» Input data:
□ □ □ □ □

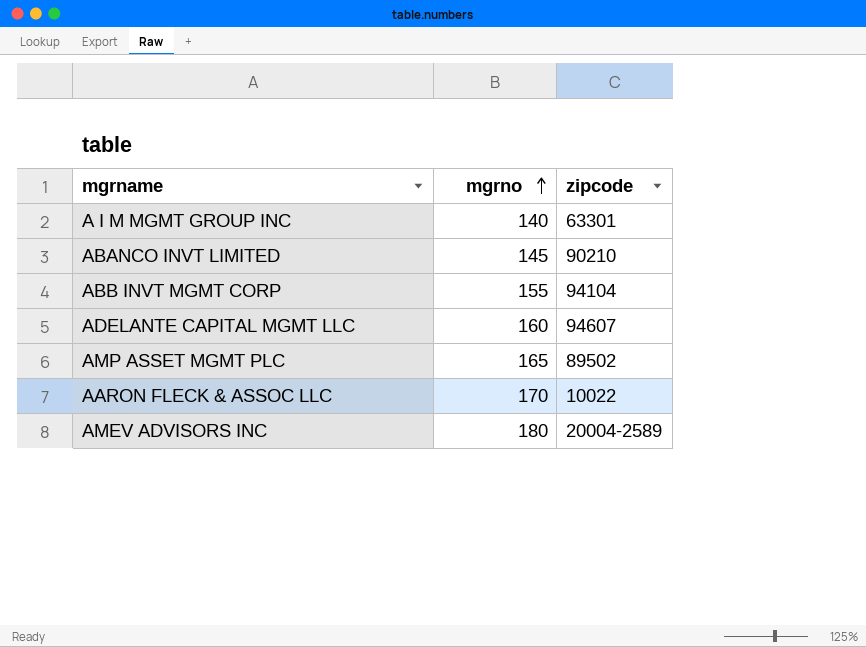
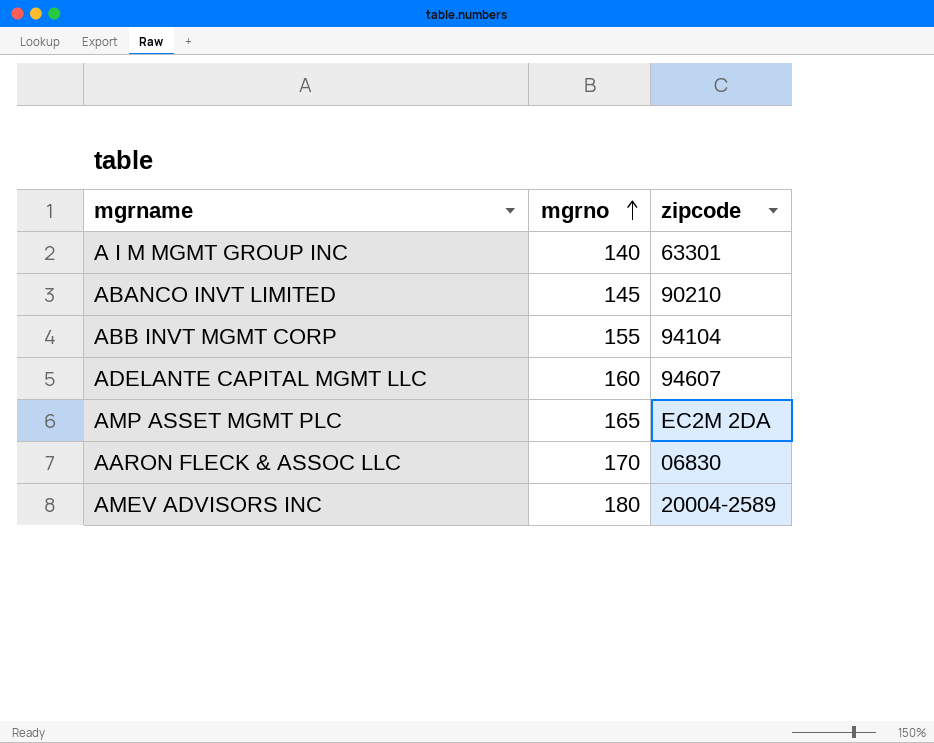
AMP ASSET MGMT PLC | zipcode: 89502 -> EC2M 2DA
AARON FLECK & ASSOC LLC | zipcode: 10022 -> 06830

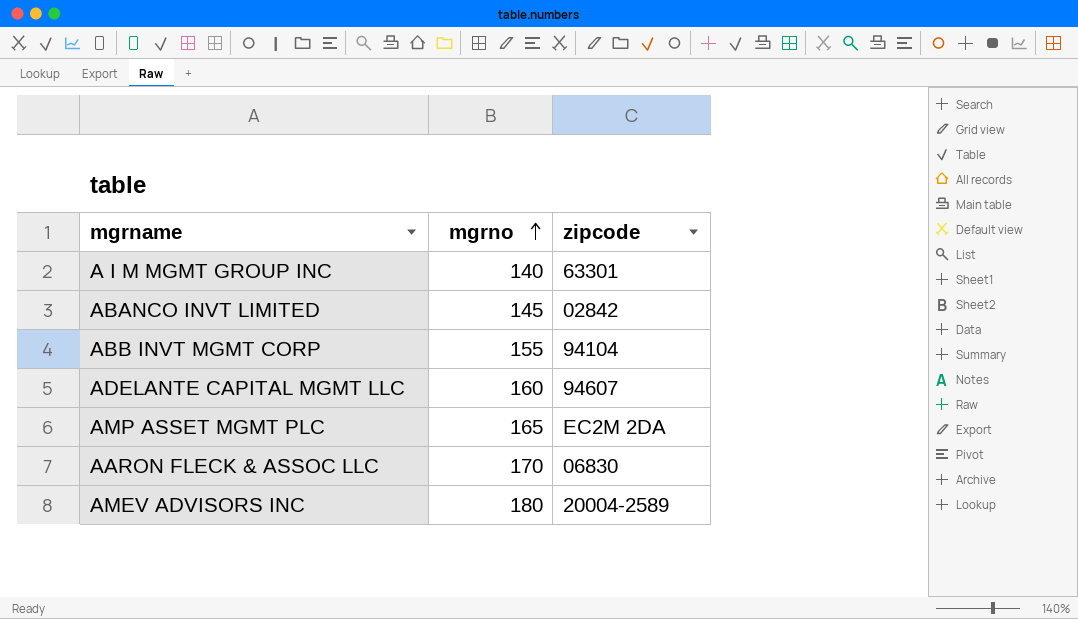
ABANCO INVT LIMITED | zipcode: 90210 -> 02842

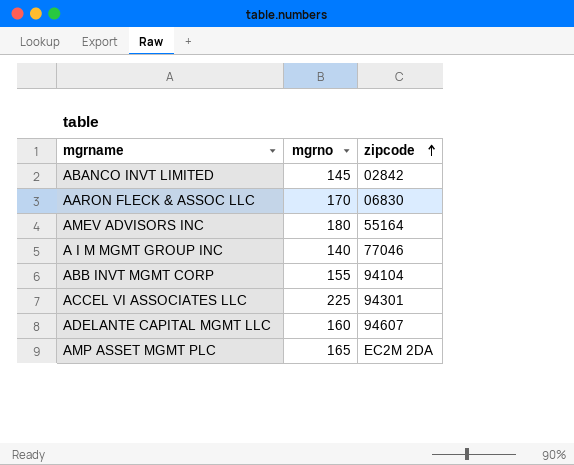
row order: mgrno ascending -> zipcode ascending
AMEV ADVISORS INC | zipcode: 20004-2589 -> 55164
A I M MGMT GROUP INC | zipcode: 63301 -> 77046
row ACCEL VI ASSOCIATES LLC: none -> 225 | 94301

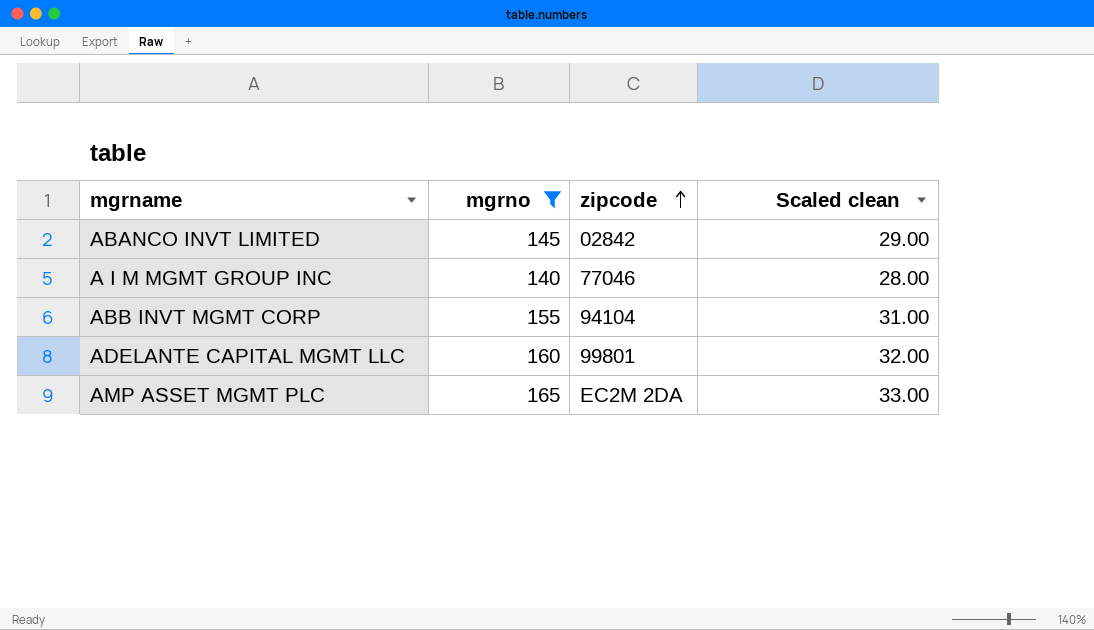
filter: none -> mgrno <= 165
column Scaled clean | formula: none -> [mgrno] * 0.2
ADELANTE CAPITAL MGMT LLC | zipcode: 94607 -> 99801

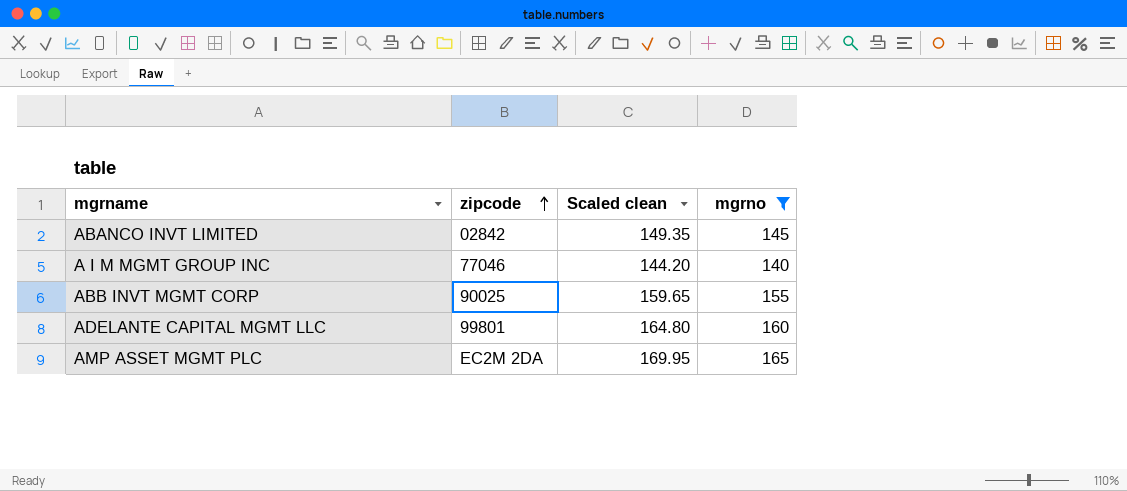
column Scaled clean | formula: [mgrno] * 0.2 -> [mgrno] * 1.03
column mgrno | position: 2 -> 4
ABB INVT MGMT CORP | zipcode: 94104 -> 90025

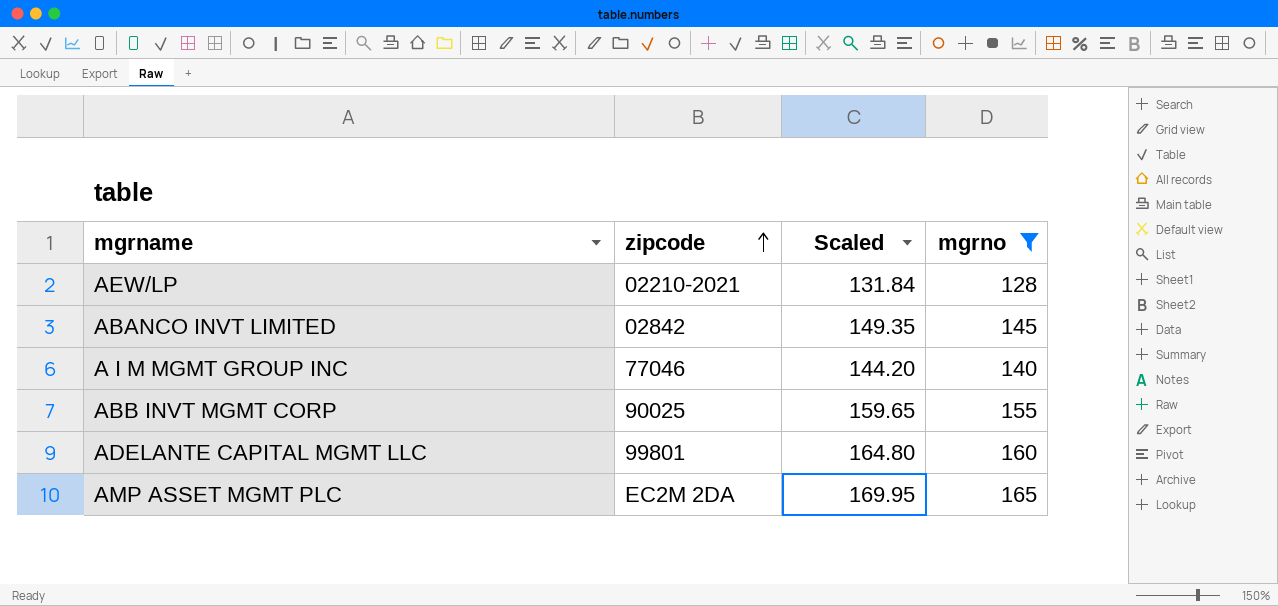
column name: Scaled clean -> Scaled
row AEW/LP: none -> 02210-2021 | 131.84 | 128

□ □ □ □ □

» Aim of the task:
Copy out every line of the data exactly, leaving the images behind.

» Task answer:
AMP ASSET MGMT PLC | zipcode: 89502 -> EC2M 2DA
AARON FLECK & ASSOC LLC | zipcode: 10022 -> 06830

ABANCO INVT LIMITED | zipcode: 90210 -> 02842

row order: mgrno ascending -> zipcode ascending
AMEV ADVISORS INC | zipcode: 20004-2589 -> 55164
A I M MGMT GROUP INC | zipcode: 63301 -> 77046
row ACCEL VI ASSOCIATES LLC: none -> 225 | 94301

filter: none -> mgrno <= 165
column Scaled clean | formula: none -> [mgrno] * 0.2
ADELANTE CAPITAL MGMT LLC | zipcode: 94607 -> 99801

column Scaled clean | formula: [mgrno] * 0.2 -> [mgrno] * 1.03
column mgrno | position: 2 -> 4
ABB INVT MGMT CORP | zipcode: 94104 -> 90025

column name: Scaled clean -> Scaled
row AEW/LP: none -> 02210-2021 | 131.84 | 128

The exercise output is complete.